Attorneys report their volunteer time in three categories and indicate whether they donate to organizations that provide direct legal services to Oregonians with low incomes.
A. Volunteer Legal Representation
Includes volunteer legal services in which you provided direct representation.
- for low-income clients through a legal aid office,
- for a nonprofit organizations pro bono program,
- for an attorney assistance program through a court, library or another community initiative,
- for civic, charitable, governmental, educational, or other public-service organizations with limited income or which are designed primarily to address the legal needs of low-income clients,
- for individuals, groups, or organizations seeking to secure or protect civil rights, civil liberties, or public rights, or
- for any indigent client that a lawyer intentionally opts not to charge before providing legal services.
B: Volunteer Law Improvement Activities (Non-Representational)
Includes volunteer activities that improve the law, the legal system, and the legal profession.

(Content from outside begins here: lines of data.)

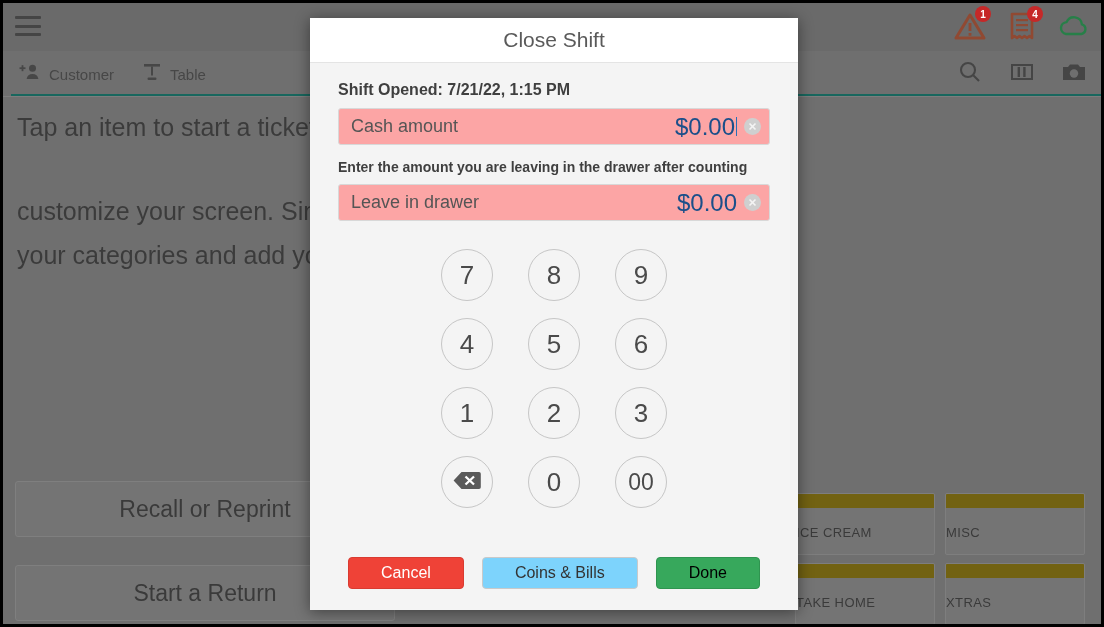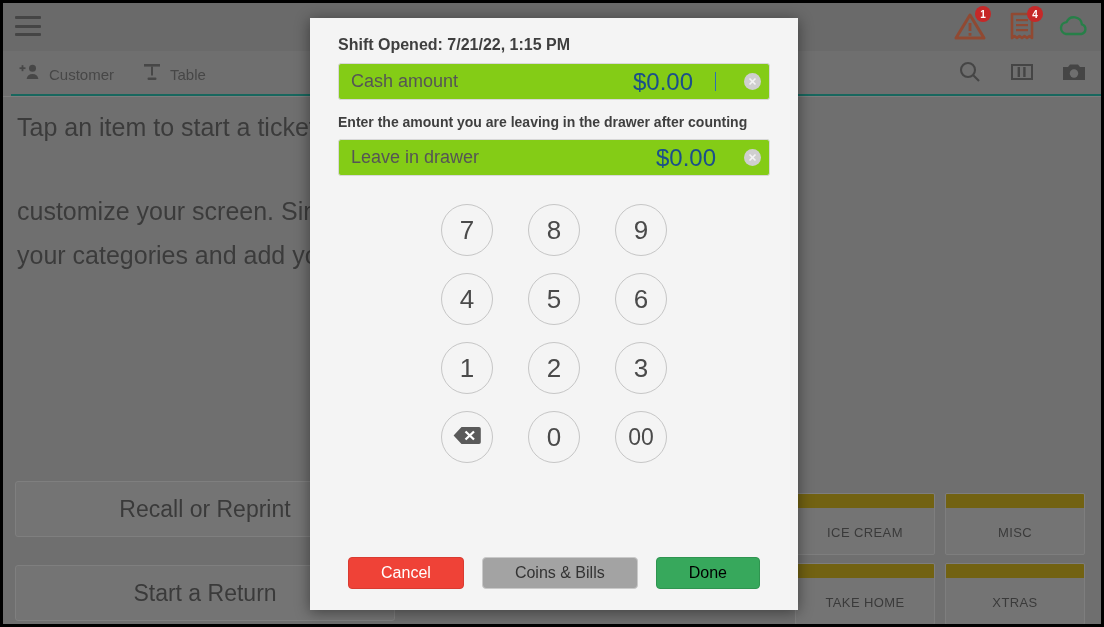"Close Shift" div { html: none -> <div> <span>Close Shift</span> </div> }
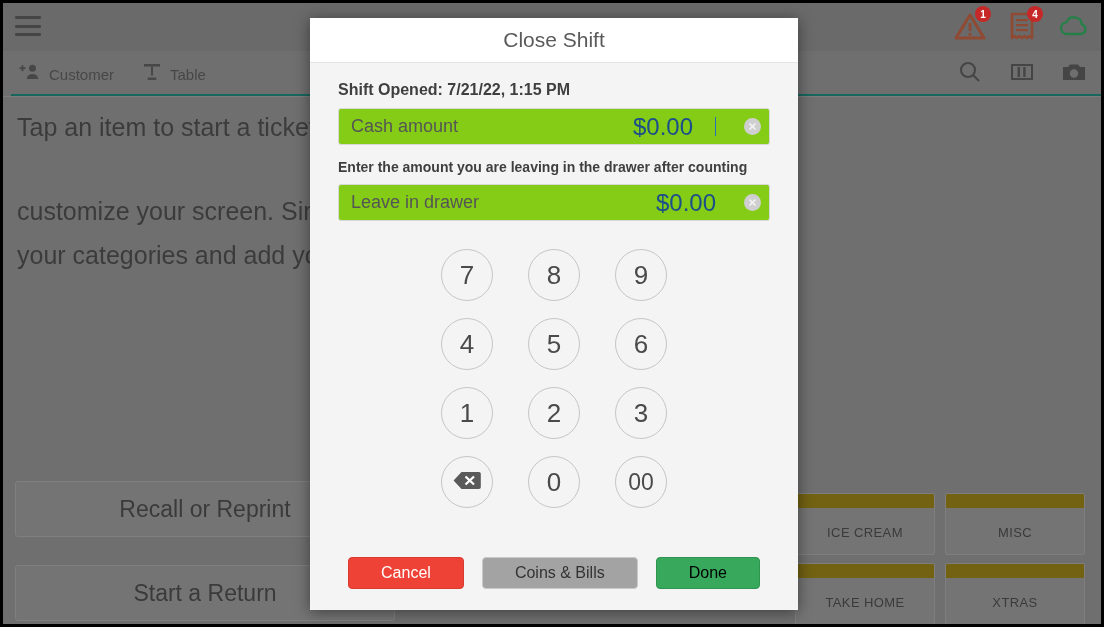"Cash amount" .amount-field { background: #84cc16 -> #fca5a5; gap: 21px -> none }
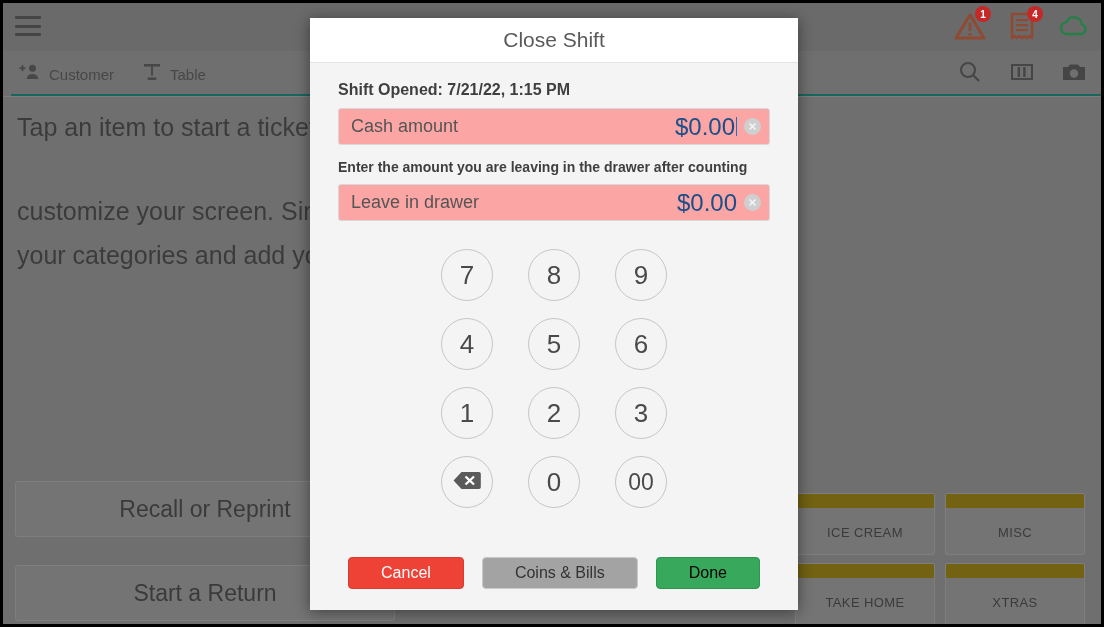"ICE CREAM" .catbtn { justify-content: center -> flex-start }
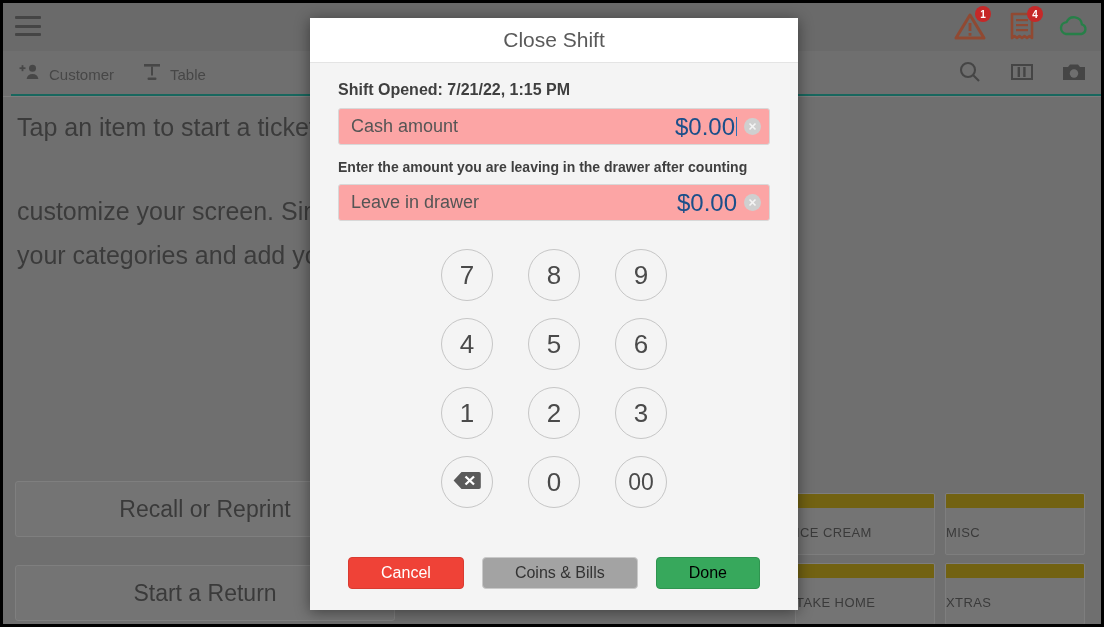"Coins & Bills" #btn-coins { background: #a3a3a3 -> #7dd3fc }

Examples include:
- serving on any committee, section or task force that improves the law, the legal system, or the legal profession (e.g. state or local bars, Oregon Judicial Department, Oregon Department of Justice, law schools),
- coaching a mock trial team,
- mentoring another attorney doing pro bono work,
- volunteering as a pro tem judge,
- volunteering as a settlement conference judge in an unrepresented case,
- volunteering as a mediator,
- teaching legal education courses without compensation, and
- engaging in public speaking on legal issues.
This list is not exhaustive; many other activities qualify.
C. Community Service
Includes volunteer time in a non-legal capacity for the public good. Examples include volunteering for organizations like Meals on Wheels or Habitat for Humanity.
D. Financial Contribution
Includes donations to organizations that provide free or low-cost legal help to Oregonians with low incomes. Lawyers can donate to Oregon’s statewide coordinated network of legal aid offices through the Campaign for Equal Justice. Other notable places to give include the Oregon Law Foundation’s Grantees.